Your goal -
Exclude the pictures, and otherwise reproduce the data in full.
____
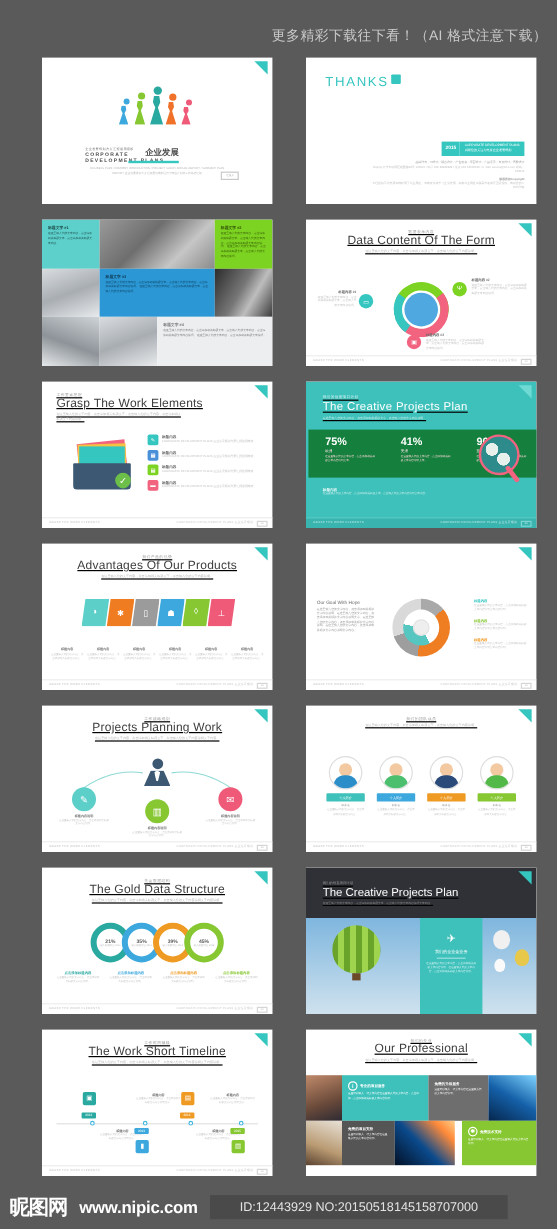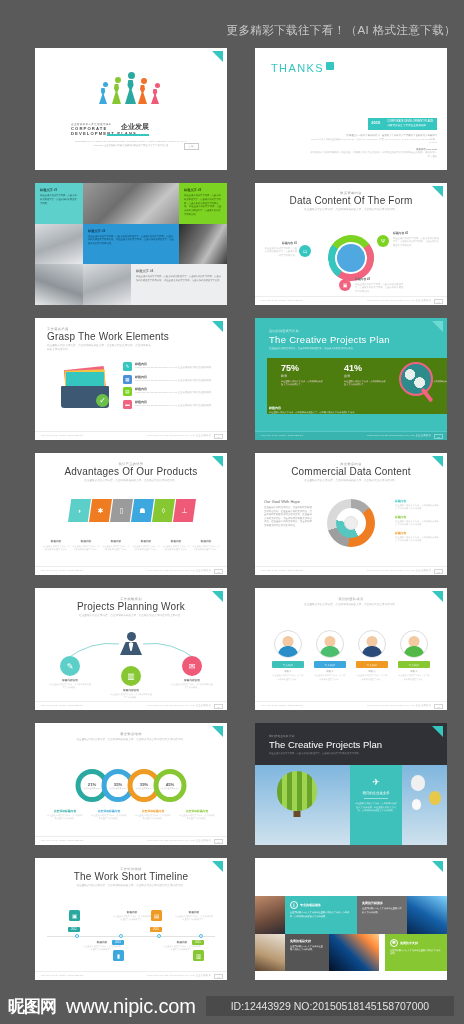--- a/index.html
+++ b/index.html
@@ -27,7 +27,7 @@
   .row { position: relative; height: 135px; }
   .slide {
     position: absolute; top: 0; width: 192px; height: 122px;
-    background: #ffffff; overflow: hidden;
+    background: #ffffff; overflow: hidden; text-decoration: underline;
   }
   .slide.left  { left: 35px; }
   .slide.right { left: 255px; }

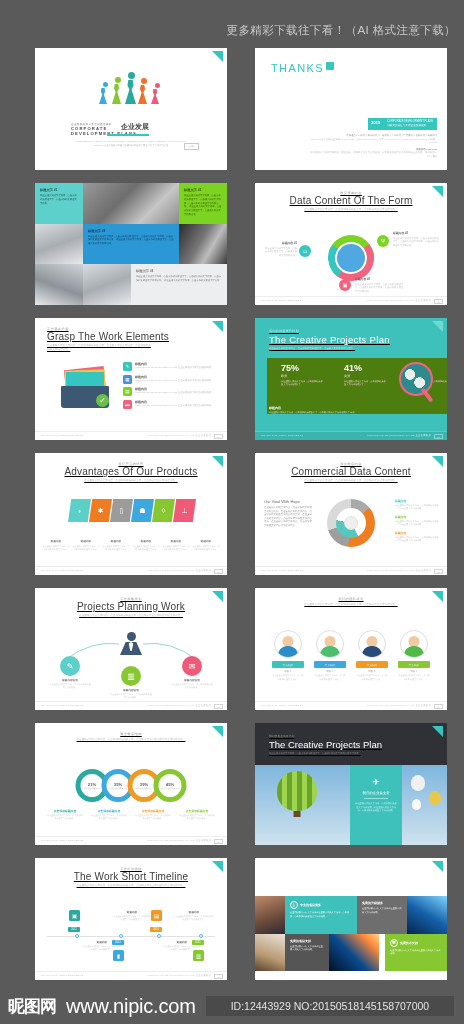--- a/index.html
+++ b/index.html
@@ -139,7 +139,7 @@
   .cp-sub { font-size:3px; color:#d9f4f3; letter-spacing:.3px;}
   .cp-title { font-size:9.5px; color:#ffffff; letter-spacing:.3px; margin-top:1px;}
   .cp-desc { font-size:2.4px; color:#cdeeec; line-height:1.6; margin-top:2px; width:115px;}
-  .cp-band { position:absolute; left:12px; top:40px; width:100%; height:56px; background:#4d7c0f; }
+  .cp-band { position:absolute; left:2px; top:40px; width:100%; height:40px; background:#15803d; }
   .cp-stats { display:flex; padding:5px 0 0 14px; gap:21px; }
   .cp-pct { font-size:9px; color:#fff; font-weight:bold; }
   .cp-reg { font-size:3px; color:#ffe3e8; margin:1px 0 2px;}

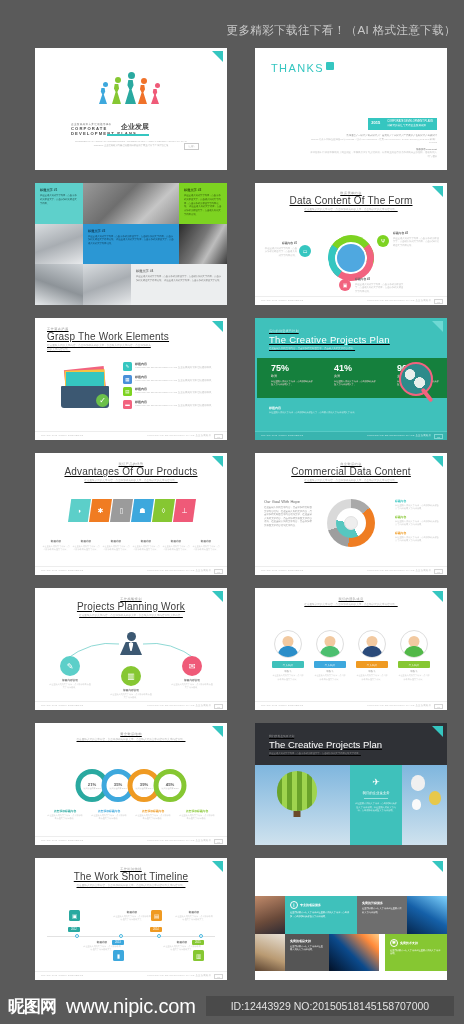--- a/index.html
+++ b/index.html
@@ -561,11 +561,6 @@
 
       <div class="slide right">
         <div class="corner-tri"></div>
-        <div style="padding-top:9px">
-          <div class="s-sub">商业数据内容</div>
-          <div class="s-title">Commercial Data Content</div>
-          <div class="s-desc">在这里输入您的文字内容，点击添加相关标题文字，点击输入您的文字内容说明。</div>
-        </div>
         <div class="donut">
           <div class="donut-i"></div>
           <div class="donut-c"></div>

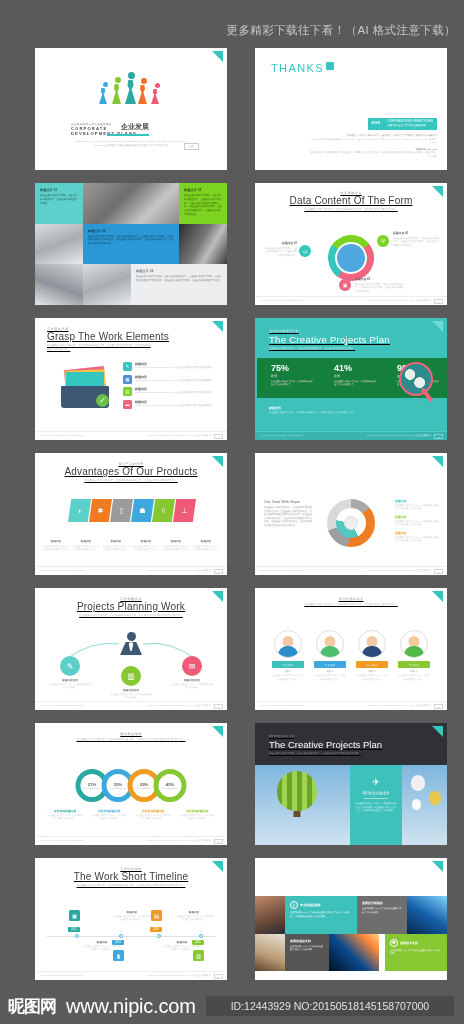--- a/index.html
+++ b/index.html
@@ -694,6 +694,7 @@
         <div class="corner-tri"></div>
         <div style="padding-top:9px">
           <div class="s-sub">黄金数据结构</div>
+          <div class="s-title">The Gold Data Structure</div>
           <div class="s-desc">在这里输入您的文字内容，点击添加相关标题文字，点击输入您的文字内容说明文字内容说明。</div>
         </div>
         <div class="rings">

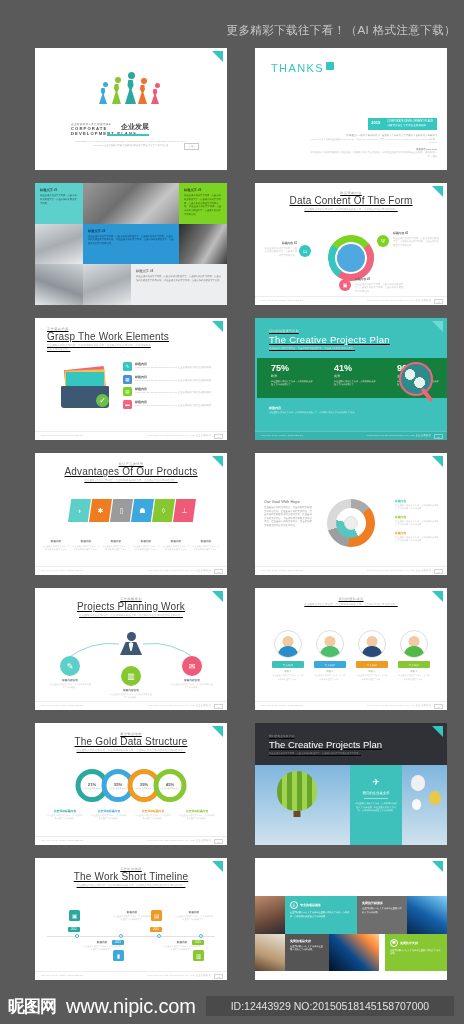--- a/index.html
+++ b/index.html
@@ -830,6 +830,11 @@
 
       <div class="slide right">
         <div class="corner-tri"></div>
+        <div style="padding-top:7px">
+          <div class="s-sub">我们的专业</div>
+          <div class="s-title">Our Professional</div>
+          <div class="s-desc">在这里输入您的文字内容，点击添加相关标题文字，点击输入您的文字内容说明。</div>
+        </div>
         <div class="prof-grid">
           <div class="pcell pimg-1"></div>
           <div class="pcell pc-teal">

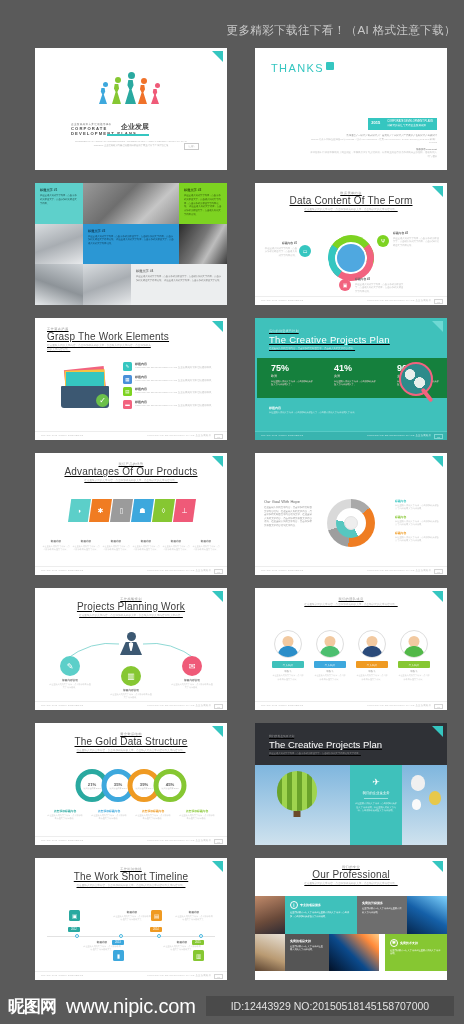--- a/index.html
+++ b/index.html
@@ -275,7 +275,7 @@
   }
   .wm-logo { font-size:17px; color:#fff; font-weight:bold; letter-spacing:-1px;
              font-family:"DejaVu Sans", sans-serif; }
-  .wm-url { font-size:20px; color:#fff; font-weight:normal; letter-spacing:-.2px; }
+  .wm-url { font-size:14px; color:#fff; font-weight:bold; letter-spacing:-.2px; }
   .wm-id { background:#4a4a4a; color:#e2e2e2; font-size:10.5px; padding:4px 25px; white-space:nowrap;}
 </style>
 </head>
____
Reply to the exercise -
--- a/index.html
+++ b/index.html
@@ -27,7 +27,7 @@
   .row { position: relative; height: 135px; }
   .slide {
     position: absolute; top: 0; width: 192px; height: 122px;
-    background: #ffffff; overflow: hidden;
+    background: #ffffff; overflow: hidden; text-decoration: underline;
   }
   .slide.left  { left: 35px; }
   .slide.right { left: 255px; }

--- a/index.html
+++ b/index.html
@@ -139,7 +139,7 @@
   .cp-sub { font-size:3px; color:#d9f4f3; letter-spacing:.3px;}
   .cp-title { font-size:9.5px; color:#ffffff; letter-spacing:.3px; margin-top:1px;}
   .cp-desc { font-size:2.4px; color:#cdeeec; line-height:1.6; margin-top:2px; width:115px;}
-  .cp-band { position:absolute; left:12px; top:40px; width:100%; height:56px; background:#4d7c0f; }
+  .cp-band { position:absolute; left:2px; top:40px; width:100%; height:40px; background:#15803d; }
   .cp-stats { display:flex; padding:5px 0 0 14px; gap:21px; }
   .cp-pct { font-size:9px; color:#fff; font-weight:bold; }
   .cp-reg { font-size:3px; color:#ffe3e8; margin:1px 0 2px;}

--- a/index.html
+++ b/index.html
@@ -561,11 +561,6 @@
 
       <div class="slide right">
         <div class="corner-tri"></div>
-        <div style="padding-top:9px">
-          <div class="s-sub">商业数据内容</div>
-          <div class="s-title">Commercial Data Content</div>
-          <div class="s-desc">在这里输入您的文字内容，点击添加相关标题文字，点击输入您的文字内容说明。</div>
-        </div>
         <div class="donut">
           <div class="donut-i"></div>
           <div class="donut-c"></div>

--- a/index.html
+++ b/index.html
@@ -694,6 +694,7 @@
         <div class="corner-tri"></div>
         <div style="padding-top:9px">
           <div class="s-sub">黄金数据结构</div>
+          <div class="s-title">The Gold Data Structure</div>
           <div class="s-desc">在这里输入您的文字内容，点击添加相关标题文字，点击输入您的文字内容说明文字内容说明。</div>
         </div>
         <div class="rings">

--- a/index.html
+++ b/index.html
@@ -830,6 +830,11 @@
 
       <div class="slide right">
         <div class="corner-tri"></div>
+        <div style="padding-top:7px">
+          <div class="s-sub">我们的专业</div>
+          <div class="s-title">Our Professional</div>
+          <div class="s-desc">在这里输入您的文字内容，点击添加相关标题文字，点击输入您的文字内容说明。</div>
+        </div>
         <div class="prof-grid">
           <div class="pcell pimg-1"></div>
           <div class="pcell pc-teal">

--- a/index.html
+++ b/index.html
@@ -275,7 +275,7 @@
   }
   .wm-logo { font-size:17px; color:#fff; font-weight:bold; letter-spacing:-1px;
              font-family:"DejaVu Sans", sans-serif; }
-  .wm-url { font-size:20px; color:#fff; font-weight:normal; letter-spacing:-.2px; }
+  .wm-url { font-size:14px; color:#fff; font-weight:bold; letter-spacing:-.2px; }
   .wm-id { background:#4a4a4a; color:#e2e2e2; font-size:10.5px; padding:4px 25px; white-space:nowrap;}
 </style>
 </head>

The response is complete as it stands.